Published online 19 June 2008 | Nature | doi:10.1038/news.2008.903


Bacterial engines have their own clutch

Microbes don't hit the brakes to stop; they just pump the clutch.

Bacillus subtilisLike a lazy driver, Bacillus subtilis can coast to a halt by riding the clutch.ANDREW SYRED / SCIENCE PHOTO LIBRARY

When a bacterium wants to settle down, it uses a molecular 'clutch' to disengage its propulsion system, researchers have found.

No one had previously worked out how bacteria turn off their flagella, the spinning tails that they use to move around. The discovery could lead to a way to keep bacteria moving in places we’d rather they didn’t linger, such as medical equipment.

Many bacteria have two modes — either free-living and swimming, or settled down as part of a stationary 'biofilm'. These films are slimy bacterial cities only a fraction of a millimetre thick that contain vast numbers of cells and often many species.

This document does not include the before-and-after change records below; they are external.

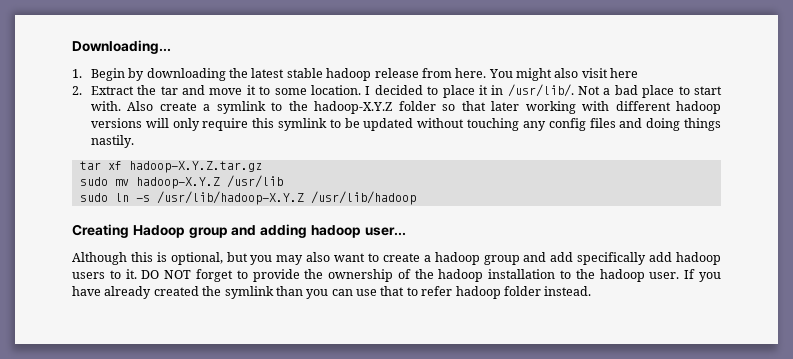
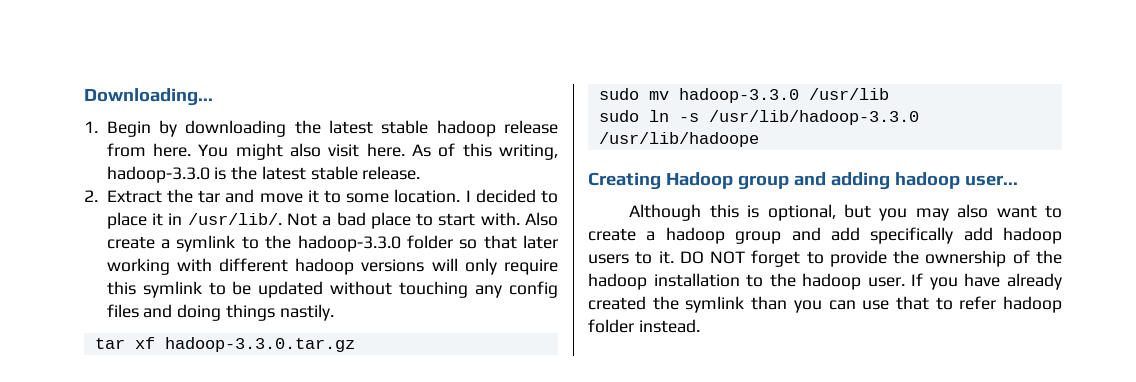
- You might also visit here
+ You might also visit here. As of this writing, hadoop-3.3.0 is the latest stable release.
- Also create a symlink to the hadoop-X.Y.Z folder so that later working with different hadoop versions will only require this symlink to be updated without touching any config files and doing things nastily.
+ Also create a symlink to the hadoop-3.3.0 folder so that later working with different hadoop versions will only require this symlink to be updated without touching any config files and doing things nastily.
- tar xf hadoop-X.Y.Z.tar.gz
+ tar xf hadoop-3.3.0.tar.gz
- sudo mv hadoop-X.Y.Z /usr/lib
+ sudo mv hadoop-3.3.0 /usr/lib
- sudo ln -s /usr/lib/hadoop-X.Y.Z /usr/lib/hadoop
+ sudo ln -s /usr/lib/hadoop-3.3.0 /usr/lib/hadoope

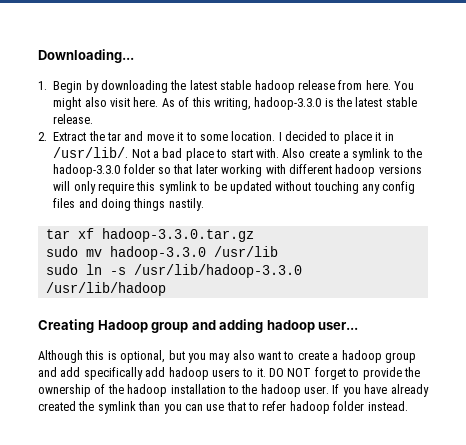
- sudo ln -s /usr/lib/hadoop-3.3.0 /usr/lib/hadoope
+ sudo ln -s /usr/lib/hadoop-3.3.0 /usr/lib/hadoop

The gene for the molecular clutch, which is called epsE, is part of a group of 15 genes that, when activated, send the soil bacterium Bacillus subtilis into biofilm mode. The other genes control things such as slime production.

Molecular motor

Daniel Kearns at Indiana University in Bloomington and his colleagues identified epsE by studying cells with mutations that should have triggered biofilm formation, but didn’t. It turned out that they had been unable to disengage their flagella, thanks to mutations in epsE.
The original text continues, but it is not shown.